I’ve concentrated on projectile motion because it is a key part of the freely available trial material, but there are plenty of other topics - waves, thermodynamics, electricity and magnetism, light and optics - at levels from the concept of measurement to special relativity and quantum or nuclear physics.
Pricing is realistic in comparison to other resources, and can be managed in various ways to suit different usages - even light use will justify the expenditure on perpetual licences, and individual private copies are affordable by any student who already buys course books. The experiments rely on Java, Quicktime and Flash, but those are free downloads. I hit an initial problem with some of them not displaying correctly, but response from Kinetic Books to my call for help was prompt and effective - the solution is a simple tick box in Quicktime’s setup.
Nothing in this world is ever perfect, and a review wouldn’t be complete without mentioning a couple of minor reservations, and the textbook entry on SI units illustrates both.
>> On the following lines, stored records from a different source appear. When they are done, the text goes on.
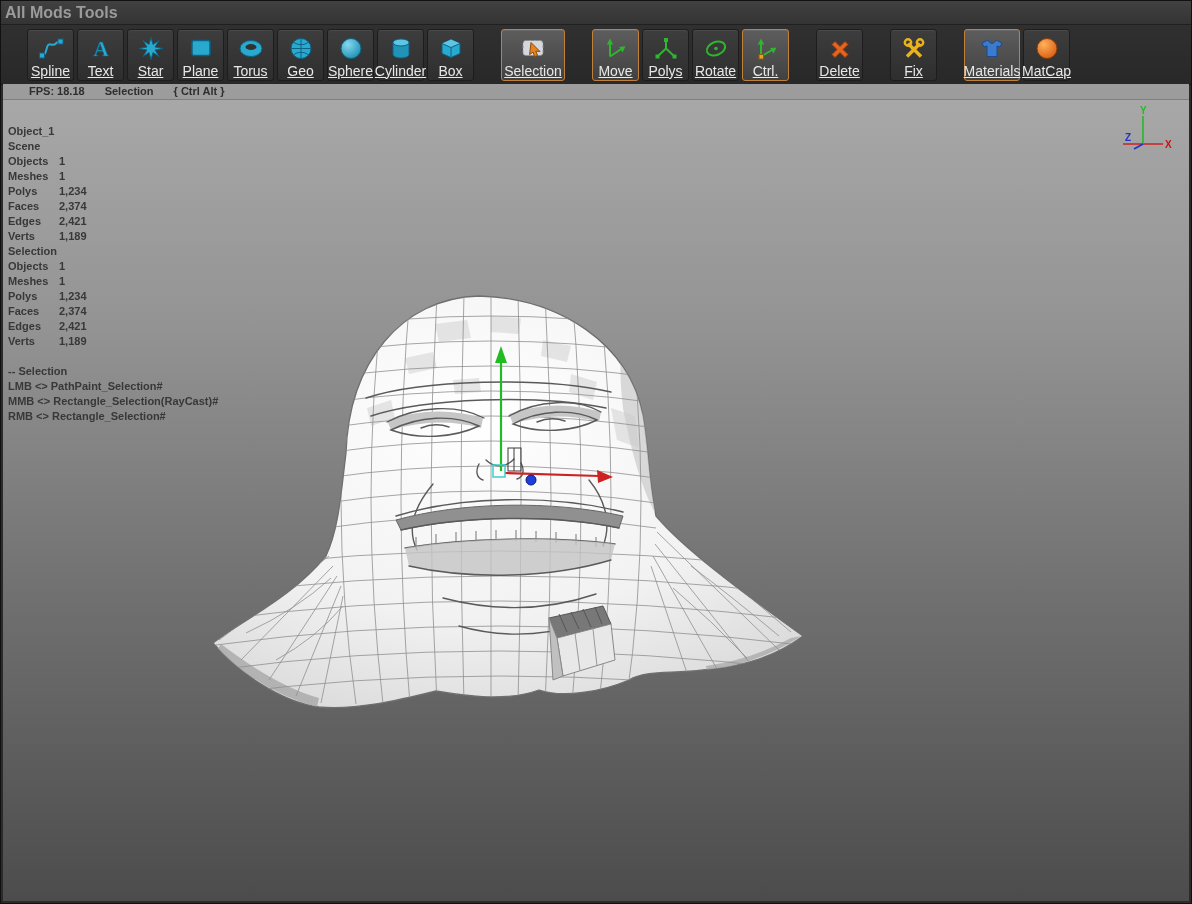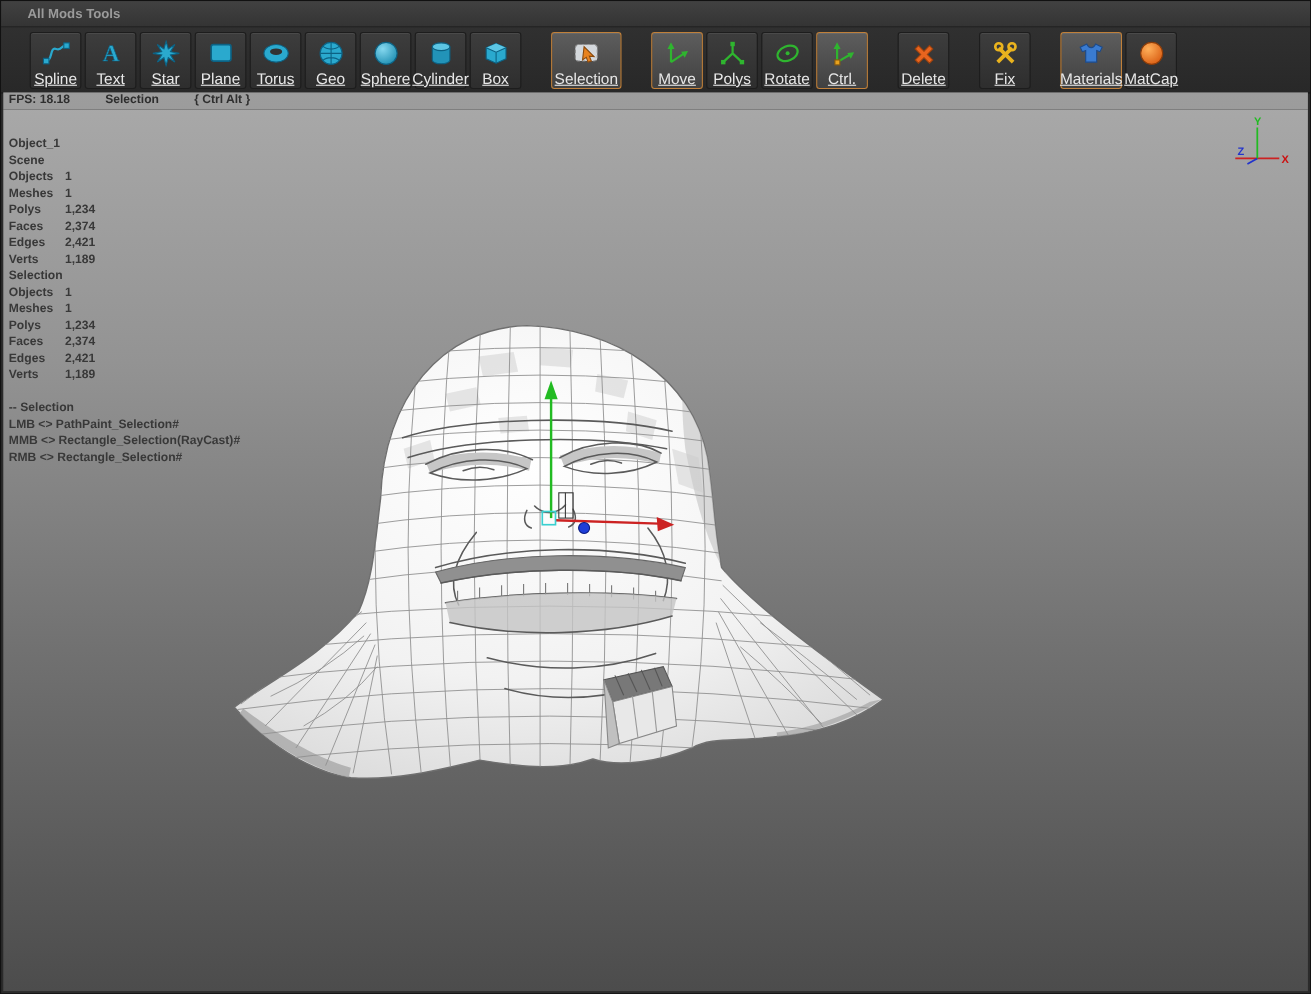--- a/index.html
+++ b/index.html
@@ -5,7 +5,7 @@
   html,body{margin:0;padding:0;background:#1d1d1d;font-family:"Liberation Sans",sans-serif;}
   .window{position:relative;width:1192px;height:904px;background:#2b2b2b;border:1px solid #111;box-sizing:border-box;overflow:hidden;}
   .titlebar{height:23px;background:linear-gradient(#414141,#343434);border-bottom:1px solid #202020;
-    color:#9b9b9b;font-size:12px;font-weight:bold;line-height:23px;padding-left:24px;}
+    color:#9b9b9b;font-size:16px;font-weight:bold;line-height:23px;padding-left:4px;}
   .toolbar{height:59px;background:linear-gradient(#303030,#282828);display:flex;align-items:center;
     padding-left:26px;gap:27px;border-bottom:1px solid #181818;}
   .tb-group{display:flex;gap:3px;}

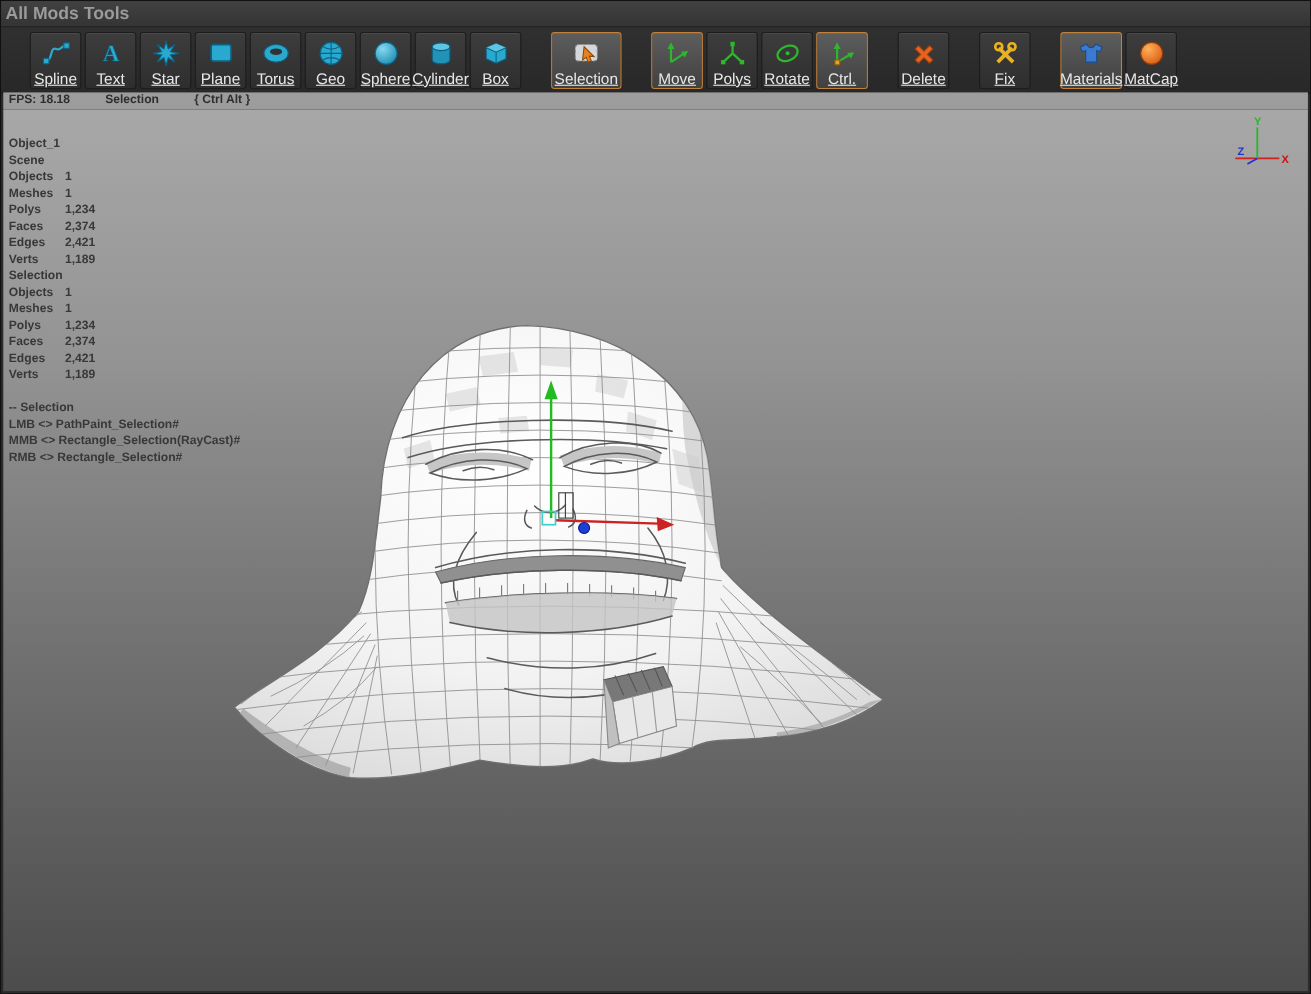--- a/index.html
+++ b/index.html
@@ -21,7 +21,7 @@
   .viewport{position:absolute;top:83px;left:2px;right:2px;bottom:2px;
     background:linear-gradient(180deg,#a9a9a9 0%,#939393 30%,#717171 62%,#4c4c4c 100%);}
   .status-strip{height:15px;background:rgba(0,0,0,0.07);border-bottom:1px solid rgba(0,0,0,0.18);
-    display:flex;gap:32px;padding-left:5px;font-size:11px;font-weight:bold;color:#2e2e2e;line-height:15px;}
+    display:flex;gap:20px;padding-left:26px;font-size:11px;font-weight:bold;color:#2e2e2e;line-height:15px;}
   .stats-panel{position:absolute;left:5px;top:40px;font-size:11px;font-weight:bold;color:#383838;line-height:15px;}
   .srow{display:flex;}
   .srow .lbl{width:51px;}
The importance of “powers of ten” is presented, and 1000 metres in a kilometre is given as an example (though this is an American text, so be prepared for US spellings of “meters” and “kilometers”). The principle of ten to the power three as a standard spacing, however, is not made clear without following further links.
Then there is the embedding within a wider, nonscience cultural context. This is one of the things I really like about Kinetic Books, and a reason why I would recommend them, but it has its tightropes and pitfalls. For instance, while I am very glad to see the origins of the SI set in the larger picture of revolutionary France, I might have preferred students to decide for themselves, rather than be told, that the “revolutionaries were a little extreme (as revolutionaries tend to be)”.
But, I repeat, these are minor details in a well designed and thought out whole which I recommend.
I’m very grateful to Donna (see contributors page) for pointing me towards these resources.